Work instructions – Filter the lines below, copying only those with the string "presented".

(Modification records)
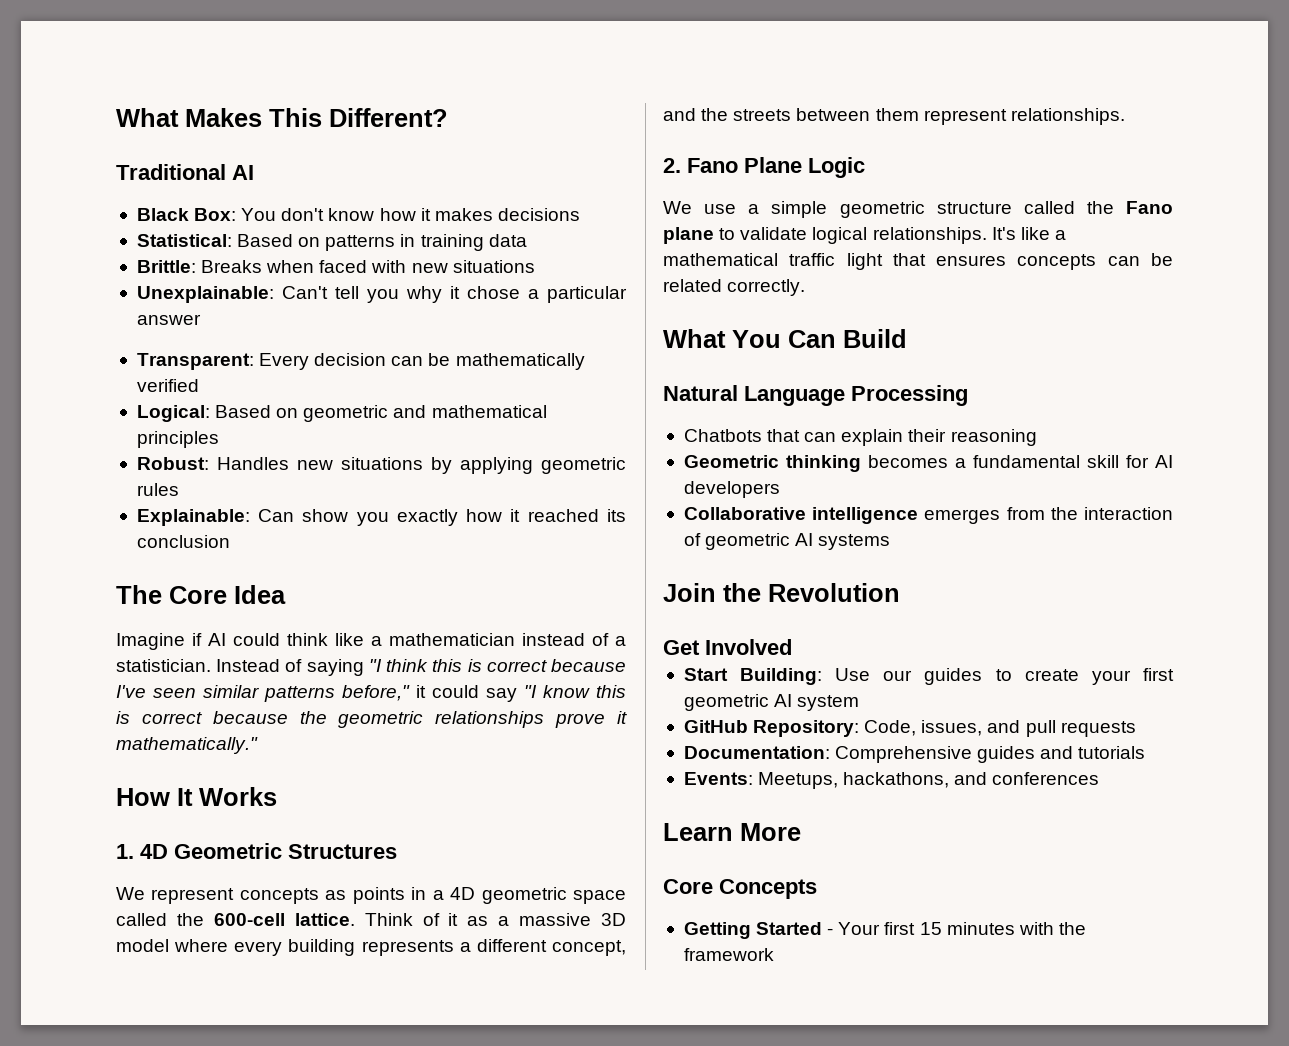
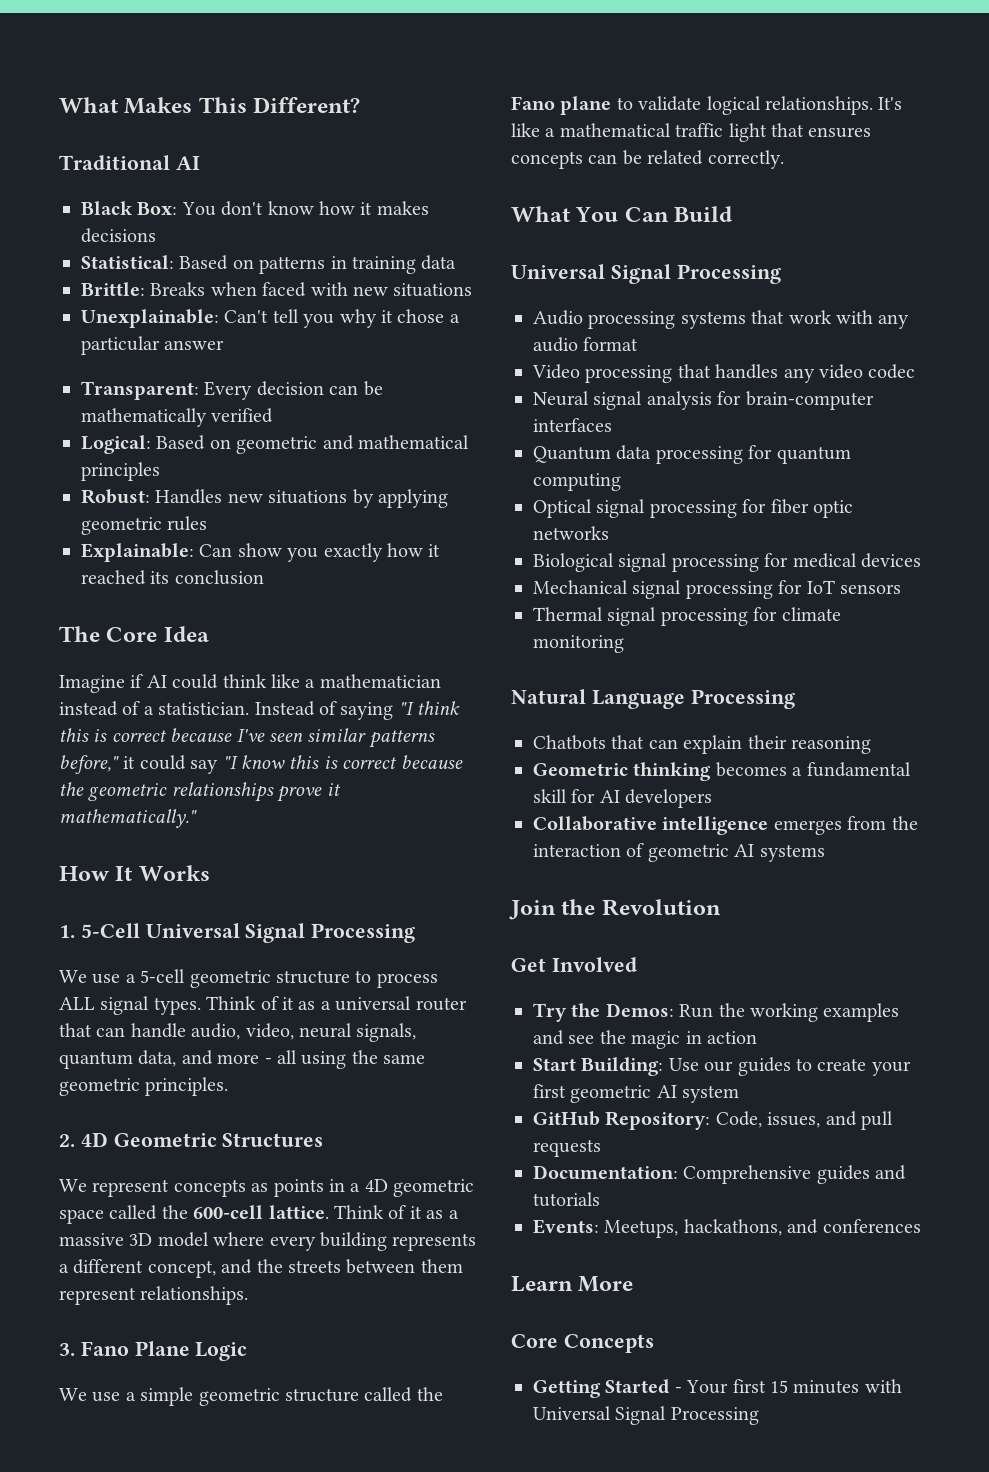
- 1. 4D Geometric Structures
+ 1. 5-Cell Universal Signal Processing
+ We use a 5-cell geometric structure to process ALL signal types. Think of it as a universal router that can handle audio, video, neural signals, quantum data, and more - all using the same geometric principles.
+ 2. 4D Geometric Structures
- 2. Fano Plane Logic
+ 3. Fano Plane Logic
  What You Can Build
+ Universal Signal Processing
+ Audio processing systems that work with any audio format
+ Video processing that handles any video codec
+ Neural signal analysis for brain-computer interfaces
+ Quantum data processing for quantum computing
+ Optical signal processing for fiber optic networks
+ Biological signal processing for medical devices
+ Mechanical signal processing for IoT sensors
+ Thermal signal processing for climate monitoring
+ Try the Demos: Run the working examples and see the magic in action
- Getting Started - Your first 15 minutes with the framework
+ Getting Started - Your first 15 minutes with Universal Signal Processing

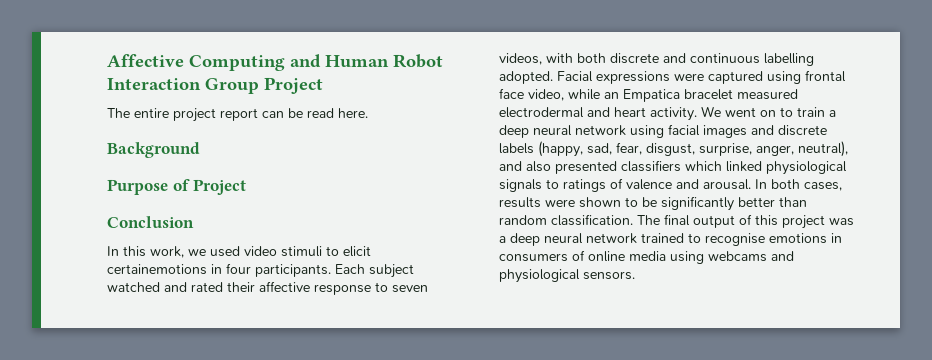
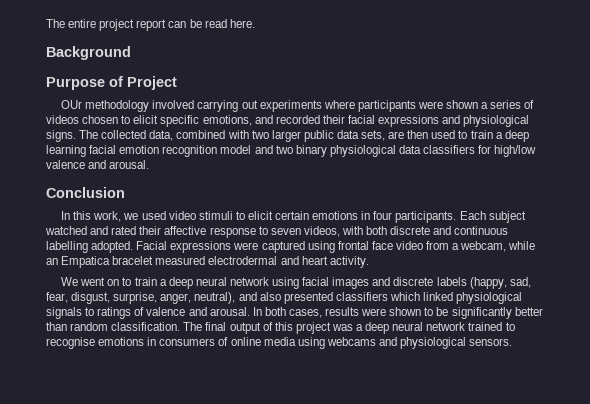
- Affective Computing and Human Robot Interaction Group Project
+ OUr methodology involved carrying out experiments where participants were shown a series of videos chosen to elicit specific emotions, and recorded their facial expressions and physiological signs. The collected data, combined with two larger public data sets, are then used to train a deep learning facial emotion recognition model and two binary physiological data classifiers for high/low valence and arousal.
- In this work, we used video stimuli to elicit certainemotions in four participants.
+ In this work, we used video stimuli to elicit certain emotions in four participants.
- Facial expressions were captured using frontal face video, while an Empatica bracelet measured electrodermal and heart activity. We went on to train a deep neural network using facial images and discrete labels (happy, sad, fear, disgust, surprise, anger, neutral), and also presented classifiers which linked physiological signals to ratings of valence and arousal.
+ Facial expressions were captured using frontal face video from a webcam, while an Empatica bracelet measured electrodermal and heart activity.
+ We went on to train a deep neural network using facial images and discrete labels (happy, sad, fear, disgust, surprise, anger, neutral), and also presented classifiers which linked physiological signals to ratings of valence and arousal.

Finished task –
- Facial expressions were captured using frontal face video, while an Empatica bracelet measured electrodermal and heart activity. We went on to train a deep neural network using facial images and discrete labels (happy, sad, fear, disgust, surprise, anger, neutral), and also presented classifiers which linked physiological signals to ratings of valence and arousal.
+ We went on to train a deep neural network using facial images and discrete labels (happy, sad, fear, disgust, surprise, anger, neutral), and also presented classifiers which linked physiological signals to ratings of valence and arousal.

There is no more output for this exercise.